The grave was discovered by a farmer working in a potato-field at Hillside Farm on Bryher in March 1999, when his tractor wheel sank into the ground and to free it he moved a large stone which revealed the cist. He reached into the cavity and found a sword. He contacted the British Museum who advised him to take it to the Isles of Scilly Museum, where it was identified as a La Tène II iron sword. The then Prince Charles visited the farm while on a visit to the islands in May 1999, and a project for the evaluation, recording and reinstatement of the site was undertaken jointly by Cornwall Archaeology Unit, English Heritage and the British Museum.

==Finds==
The body was identified as that of a person aged about 25 years, who had died in the first half of the 1st century BC.

In addition to the sword in its bronze scabbard, a bronze mirror was found, and other grave goods included shield fittings, a sword belt ring, a brooch and a spiral ring (all of copper alloy), and a shattered tin object.
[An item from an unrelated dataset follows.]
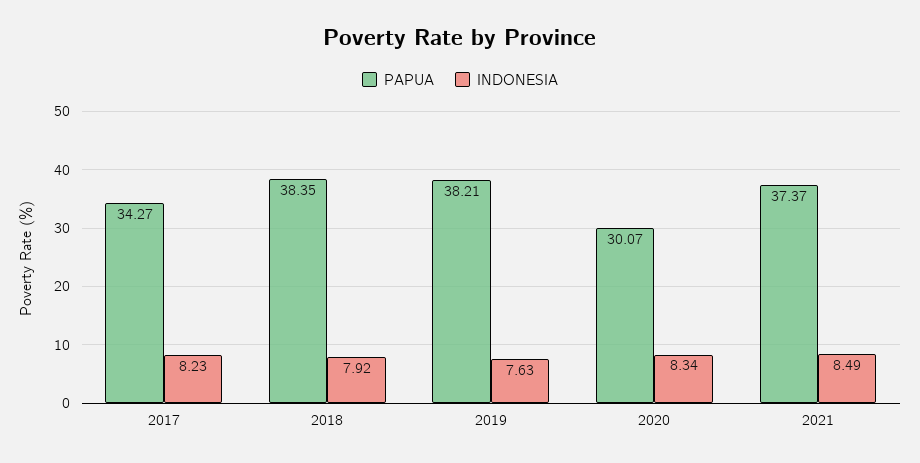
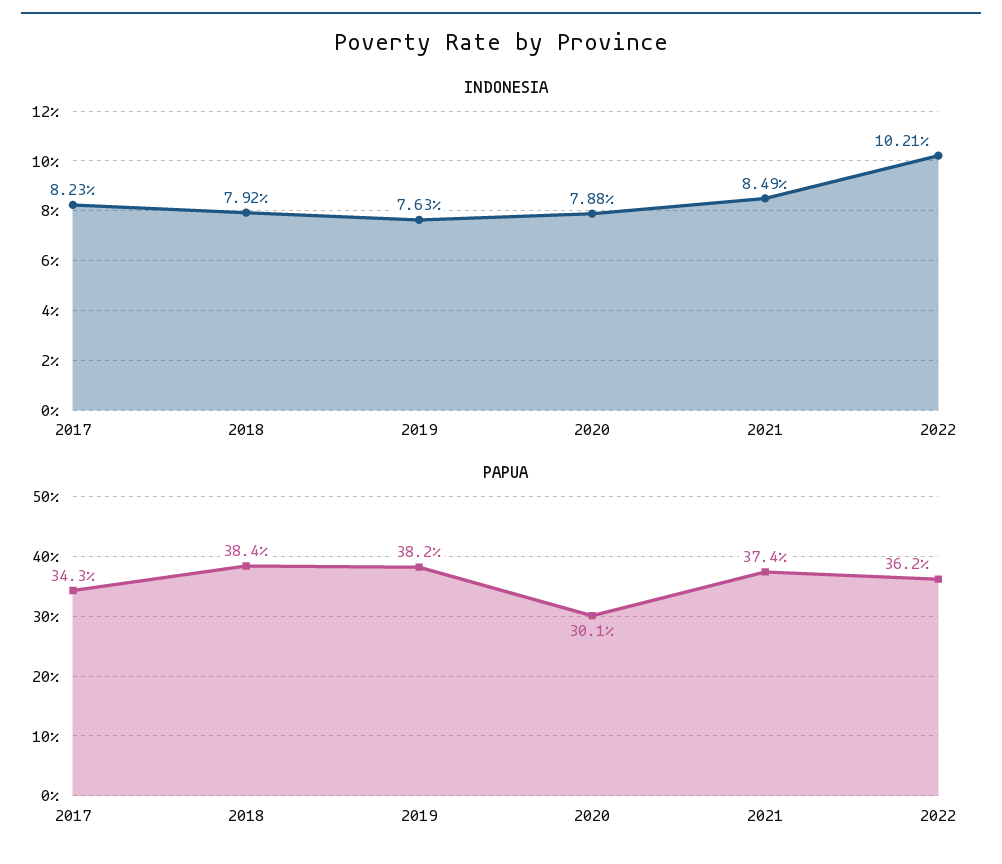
INDONESIA, 2020: 8.34 -> 7.88
INDONESIA, 2022: none -> 10.21
PAPUA, 2022: none -> 36.2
All items were of classic celtic design. "There was also evidence for the grave having contained a sheepskin or fleece and woven textile incorporating goat and other animal hairs."

The mirror and sword, after conservation, were given to the Isles of Scilly Museum, and as of 2023 are displayed in the museum's visitor centre in the town hall on St Mary's after the closure of the museum's building.

==Sex identification==

The 2002 report on the grave had reported that "This is the only known Iron Age grave to contain both a sword and mirror, raising interesting questions as to the gender significance of both these grave goods", but that "preservation of bone and DNA was too poor to determine the person's sex".

A 2016 paper said that "Their combined presence within the burial of a single individual represents a touchstone within the ongoing unraveling of a long-held, interconnected set of reified sex
and gender assumptions that have permeated discussions of British Iron Age mortuary contexts" and that "Hillside Farm as a starting point highlights the need to keep in mind the potential significance of any aspect of the burial, not to deny that men and women may have existed, or that certain artifacts may have conveyed a gendered meaning, but to refrain from excluding other routes to identity, personhood, or significance before analysis begins."

In 2023, American scientists used new techniques of analysis of dental peptides, which indicated that, with 96% probability, the person in the grave was female.

==In literature==
Michael Morpurgo's children's book The Sleeping Sword (2002, ISBN 978-0749748524) was inspired by the discovery of the sword on Bryher, combining it with Arthurian legend. He dedicated the book to the people of Bryher, where he has spent many holidays.